Vice Chairman of the Standing Committee of the National People's Congress
- In office 12 April 1986 – 8 April 1988
- Chairman: Peng Zhen

Chairman of the China Democratic League
- In office 1986 – January 1987
- Preceded by: Hu Yuzhi
- Succeeded by: Fei Xiaotong

Personal details
- Born: 18 August 1899 Wenshan City, Yunnan
- Died: 11 April 1994 (aged 94)
- Party: China Democratic League
- Education: Beijing Normal University

= Chu Tunan =

Chinese politician

Chu Tunan (楚图南 (楚圖南); August 18, 1899 – April 11, 1994), a native of Wenshan, Yunnan, was a Chinese male politician, who served as a vice-chairperson of the Standing Committee of the 6th National People's Congress and the chairman of the China Democratic League.

== Biography ==
In 1913, he was admitted to the Union High School in Kunming, and in 1919, he was admitted to the History and Geography Department of the Beijing Higher Normal School (later Beijing Normal University), where he joined the Chinese Socialist Youth League and edited and published the newspaper Labor Culture under the guidance of Li Dazhao. After graduating in 1920, he returned to Yunnan to teach in a series of high schools and organized a "reading club" among students sympathetic to the Communist Party. In 1926, Li Dazhao informed him that he would go to Northeast China to work for the CPC as a teacher, and in the winter of 1926, he officially became a member of the CPC.

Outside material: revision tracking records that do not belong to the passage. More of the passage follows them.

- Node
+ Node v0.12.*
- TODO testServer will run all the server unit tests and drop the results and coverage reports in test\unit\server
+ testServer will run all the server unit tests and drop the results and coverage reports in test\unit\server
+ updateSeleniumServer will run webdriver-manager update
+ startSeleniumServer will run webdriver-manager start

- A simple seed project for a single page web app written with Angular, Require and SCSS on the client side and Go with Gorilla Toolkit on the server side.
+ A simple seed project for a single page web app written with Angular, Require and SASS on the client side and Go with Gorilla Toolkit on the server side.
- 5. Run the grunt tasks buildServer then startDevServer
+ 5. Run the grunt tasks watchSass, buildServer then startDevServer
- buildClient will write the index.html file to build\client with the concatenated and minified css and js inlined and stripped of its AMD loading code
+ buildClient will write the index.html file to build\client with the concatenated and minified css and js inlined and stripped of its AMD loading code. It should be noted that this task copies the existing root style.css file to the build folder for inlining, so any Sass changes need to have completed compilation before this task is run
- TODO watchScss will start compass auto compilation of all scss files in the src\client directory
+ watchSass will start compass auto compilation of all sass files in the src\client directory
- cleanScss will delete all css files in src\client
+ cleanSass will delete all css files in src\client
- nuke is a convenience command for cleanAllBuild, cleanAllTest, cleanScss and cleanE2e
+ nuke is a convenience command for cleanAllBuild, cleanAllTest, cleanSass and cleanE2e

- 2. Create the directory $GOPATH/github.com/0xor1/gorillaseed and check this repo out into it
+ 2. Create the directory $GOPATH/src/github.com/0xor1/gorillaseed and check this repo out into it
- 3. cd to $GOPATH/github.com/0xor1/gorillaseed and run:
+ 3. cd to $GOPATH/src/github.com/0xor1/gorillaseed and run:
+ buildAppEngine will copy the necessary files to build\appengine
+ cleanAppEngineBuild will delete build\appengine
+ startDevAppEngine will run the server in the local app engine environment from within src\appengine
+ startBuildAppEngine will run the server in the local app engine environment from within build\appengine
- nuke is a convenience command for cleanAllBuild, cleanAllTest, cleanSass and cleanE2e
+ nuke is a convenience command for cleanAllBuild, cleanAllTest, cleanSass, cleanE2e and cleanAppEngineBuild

He was arrested and imprisoned from 1930 to 1934 for his involvement in the Jilin School Tide. After his release from prison, he assumed the pseudonym Chu Zeng (楚曾) and became a lecturer and professor at Jinan University in Shanghai. After the outbreak of the Second Sino-Japanese War, he traveled to Kunming via Hong Kong and Haiphong, where he taught in the Department of Literature and History at Yunnan University. In 1943, he joined the China Democratic League (CDL) and became one of the leaders of the Yunnan organization. In 1946, he hosted memorials and protests for Li Gongpu and Wen Yiduo after their assassination by Kuomintang. In 1946, he went to Shanghai, where he became a professor at the Shanghai Law School, and then lived in exile in Hong Kong after the ban on the CDL by Kuomintang. In 1949, he participated in the Proclamation of the People's Republic of China at the Tiananmen Square.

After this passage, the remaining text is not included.